Isn't it also true for pv guest? Unless guest supports memory hotadd,
balloon driver always can't increase past the initial max memory. But
your patch is nice since more VMs can be created w/o below hard 
limitation at boot time.

>Currently, this means that a non-PV domain must be booted with the
>maximum amount of memory you want that VM every to be able to use.
>
>Populate-on-demand allows us to "boot ballooned", in the 
>following manner:
>* Mark the entire range of memory (memory_static_max aka maxmem) with
>a new p2m type, populate_on_demand, reporting memory_static_max in th
>e820 map.  No memory is allocated at this stage.
>* Allocate the "memory_dynamic_max" (aka "target") amount of memory
>for a "PoD cache".  This memory is kept on a separate list in the
>domain struct.
>* Boot the guest.
>* Populate the p2m table on-demand as it's accessed with pages from
>the PoD cache.
>* When the balloon driver loads, it inflates the balloon size to
>(maxmem - target), giving the memory back to Xen.  When this is
>accomplished, the "populate-on-demand" portion of boot is effectively
>finished.
>

Another tricky point could be with VT-d. If one guest page is used as 
DMA target before balloon driver is installed, and no early access on
that page (like start-of-day scrubber), then PoD action will not be triggered...
Not sure the possibility of such condition, but you may need to have 
some thought or guard on that. em... after more thinking, actually PoD 
pages may be alive even after balloon driver is installed. I guess before
coming up a solution you may add a check on whether target domain
has passthrough device to decide whether this feature is on on-the-fly.
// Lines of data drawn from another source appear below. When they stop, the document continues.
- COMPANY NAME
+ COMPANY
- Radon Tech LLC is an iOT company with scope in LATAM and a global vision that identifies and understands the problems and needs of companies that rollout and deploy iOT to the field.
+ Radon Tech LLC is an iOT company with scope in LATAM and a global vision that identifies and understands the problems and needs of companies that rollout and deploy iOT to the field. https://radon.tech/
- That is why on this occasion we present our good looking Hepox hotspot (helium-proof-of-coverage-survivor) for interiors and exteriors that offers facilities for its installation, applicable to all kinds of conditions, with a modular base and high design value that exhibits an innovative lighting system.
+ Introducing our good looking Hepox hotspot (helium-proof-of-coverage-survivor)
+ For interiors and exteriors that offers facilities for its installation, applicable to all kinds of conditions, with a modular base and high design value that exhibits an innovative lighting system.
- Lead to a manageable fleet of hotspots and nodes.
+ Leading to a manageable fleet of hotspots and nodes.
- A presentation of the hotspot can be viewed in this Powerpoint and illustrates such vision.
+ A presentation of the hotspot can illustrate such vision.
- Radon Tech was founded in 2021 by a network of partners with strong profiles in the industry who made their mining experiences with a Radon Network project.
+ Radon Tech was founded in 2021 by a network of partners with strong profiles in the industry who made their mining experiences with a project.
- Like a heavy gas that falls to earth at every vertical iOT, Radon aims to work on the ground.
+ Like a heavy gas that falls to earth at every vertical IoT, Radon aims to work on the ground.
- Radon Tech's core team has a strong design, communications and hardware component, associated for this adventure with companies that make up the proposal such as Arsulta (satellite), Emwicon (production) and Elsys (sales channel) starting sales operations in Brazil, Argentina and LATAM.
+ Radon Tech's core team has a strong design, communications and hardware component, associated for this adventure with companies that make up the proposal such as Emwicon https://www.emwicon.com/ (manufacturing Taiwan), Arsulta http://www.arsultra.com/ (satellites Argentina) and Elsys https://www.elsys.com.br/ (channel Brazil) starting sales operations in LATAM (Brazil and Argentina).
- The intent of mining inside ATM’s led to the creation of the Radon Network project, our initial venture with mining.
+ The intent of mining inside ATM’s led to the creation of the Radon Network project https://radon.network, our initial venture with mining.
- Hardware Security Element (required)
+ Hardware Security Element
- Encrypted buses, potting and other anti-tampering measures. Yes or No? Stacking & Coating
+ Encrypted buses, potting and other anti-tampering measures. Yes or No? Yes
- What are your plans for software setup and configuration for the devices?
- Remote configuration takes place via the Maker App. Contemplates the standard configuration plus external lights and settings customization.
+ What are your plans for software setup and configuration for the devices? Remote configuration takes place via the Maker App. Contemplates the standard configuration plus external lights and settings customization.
PoD is anyhow a bit different from balloon driver, since the latter claims
ownership on ballooned pages which then will not be used as the DMA
target within guest.

>
>NB that this code is designed to work only in conjunction with a
>balloon driver.  If the balloon driver is not loaded, eventually all
>pages will be dirtied (non-zero), the emergency sweep will fail, and
>there will be no memory to back outstanding PoD pages.  When this
>happens, the domain will crash.

In that case, is it better to increase PoD target to configured max mem?
It looks uncomfortable to crash a domain just because some optimization
doesn't apply. :-)

Last, do you have any performance data on how this patch may impact
the boot process, or even some workload after login?

Thanks,
Kevin

^ permalink raw reply	[flat|nested] 19+ messages in thread

* Re: [RFC][PATCH] 0/9 Populate-on-demand memory
  2008-12-23 19:06 ` Dan Magenheimer
@ 2008-12-24 13:55   ` George Dunlap
  2008-12-24 14:32     ` Dan Magenheimer
  0 siblings, 1 reply; 19+ messages in thread
From: George Dunlap @ 2008-12-24 13:55 UTC (permalink / raw)
  To: Dan Magenheimer; +Cc: xen-devel

On Tue, Dec 23, 2008 at 7:06 PM, Dan Magenheimer
<dan.magenheimer@oracle.com> wrote:
> Very nice!

Thanks!

> One thing that might be worth adding to the requirements list or
> README is that this approach (or any which depends on ballooning)
> will now almost certainly require any participating hvm domain
> to have an adequately-sized properly-configured swap disk.
> Ballooning is insufficiently responsive to grow memory fast
> enough to handle rapidly growing memory needs of an active domain
> The consequence for a no-swap-disk is application failures
> and the consequence even if a swap disk IS configured is temporarily
> very poor performance.

I don't think this is particular to the PoD patches, or even
ballooning per se.  A swap disk would be required any time you boot
with a small amount of memory, whether it could be increased or not.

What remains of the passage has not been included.